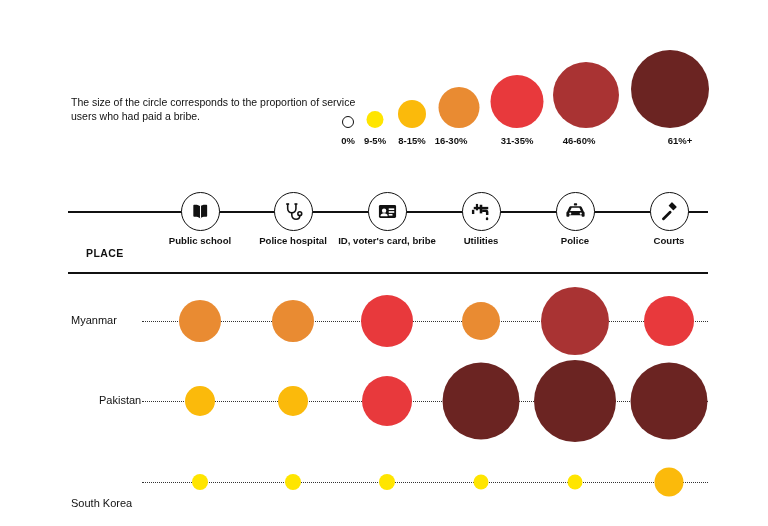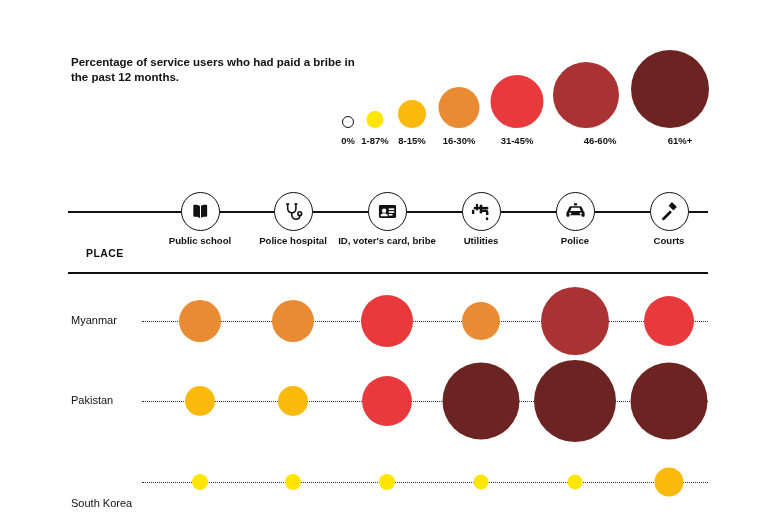"Percentage of service users who" div.headline { html: <div>Percentage of service users who had paid a bribe in the past 12 months.</div> -> none }
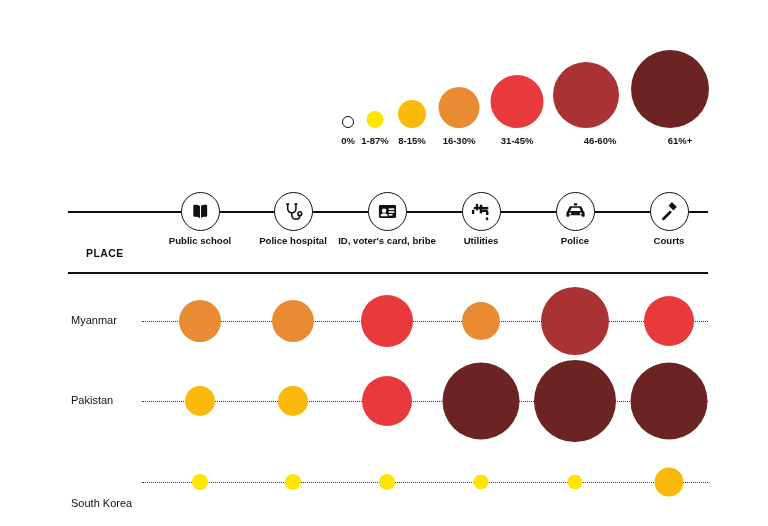"The size of the circle" div.subhead { html: none -> <div>The size of the circle corresponds to the proportion of service users who had paid a bribe.</div> }
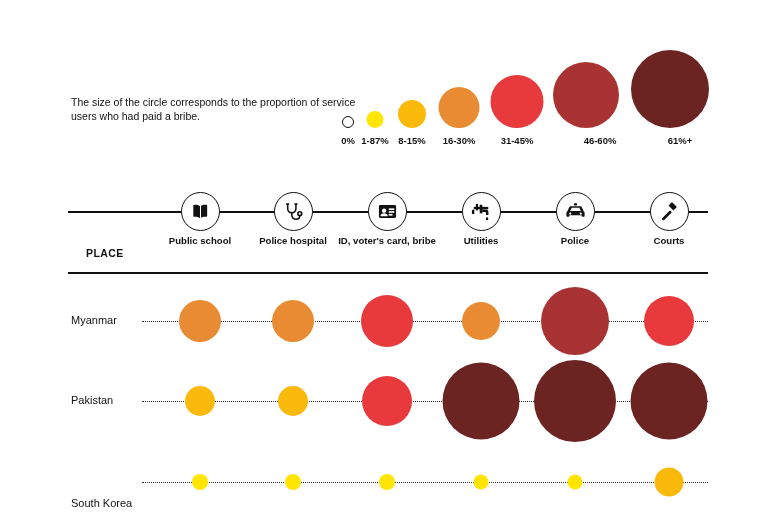"1-87%" div.legend-label { text: 1-87% -> 9-5% }
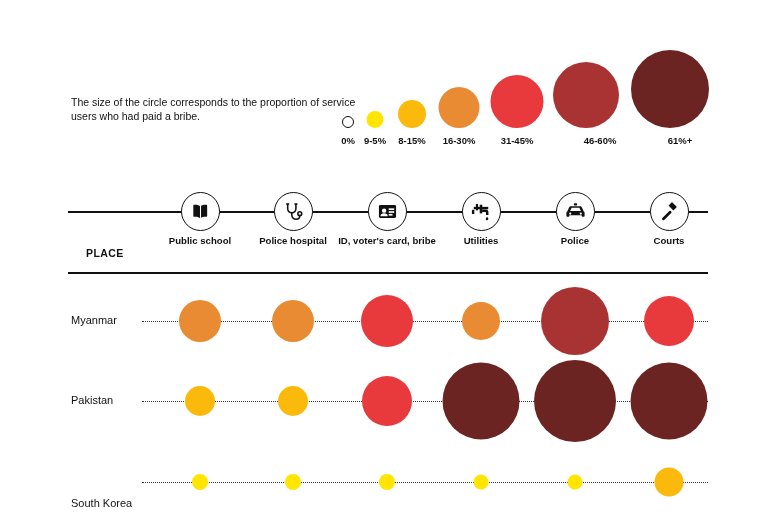"16-30%" div.legend-label { left: 129px -> 121px }
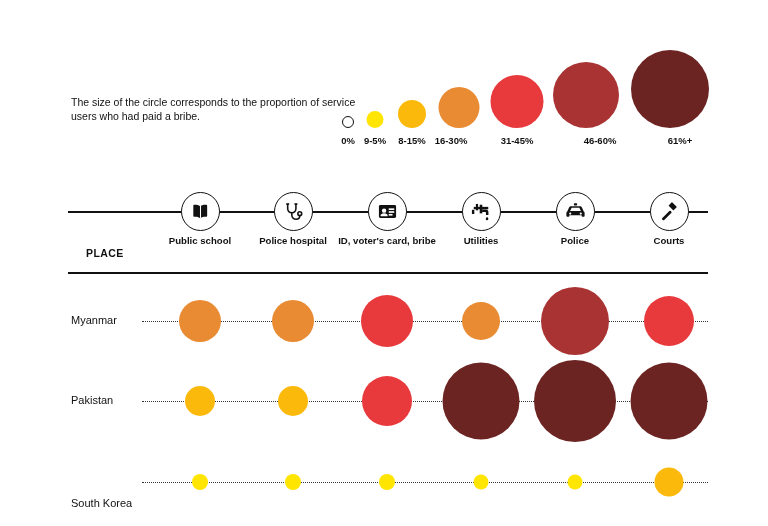"31-45%" div.legend-label { text: 31-45% -> 31-35% }
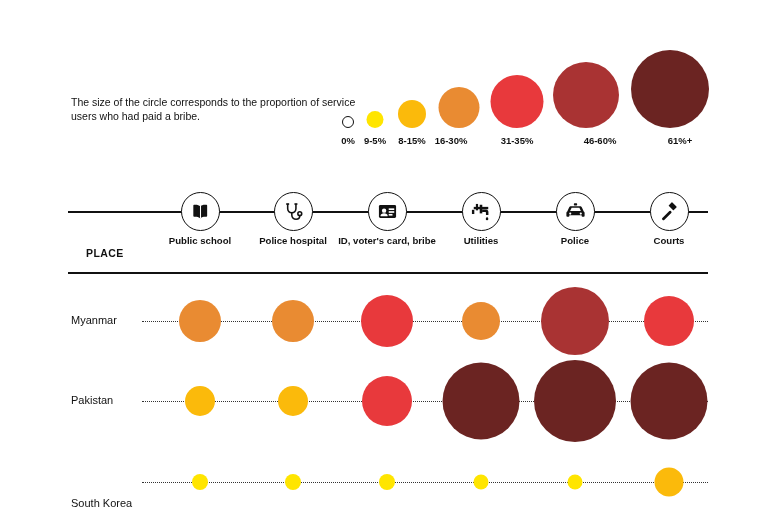"46-60%" div.legend-label { left: 270px -> 249px }
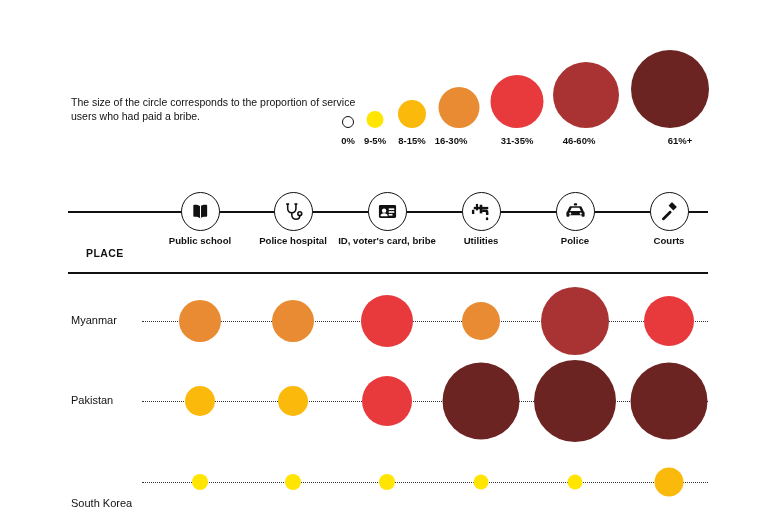"Pakistan" div.row-label { margin-left: none -> 28px }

| WORK TASK |
Would you please output the listing above exactly, leaving out the pictures?

| OUTPUT |
"Percentage of service users who" div.headline { html: <div>Percentage of service users who had paid a bribe in the past 12 months.</div> -> none }
"The size of the circle" div.subhead { html: none -> <div>The size of the circle corresponds to the proportion of service users who had paid a bribe.</div> }
"1-87%" div.legend-label { text: 1-87% -> 9-5% }
"16-30%" div.legend-label { left: 129px -> 121px }
"31-45%" div.legend-label { text: 31-45% -> 31-35% }
"46-60%" div.legend-label { left: 270px -> 249px }
"Pakistan" div.row-label { margin-left: none -> 28px }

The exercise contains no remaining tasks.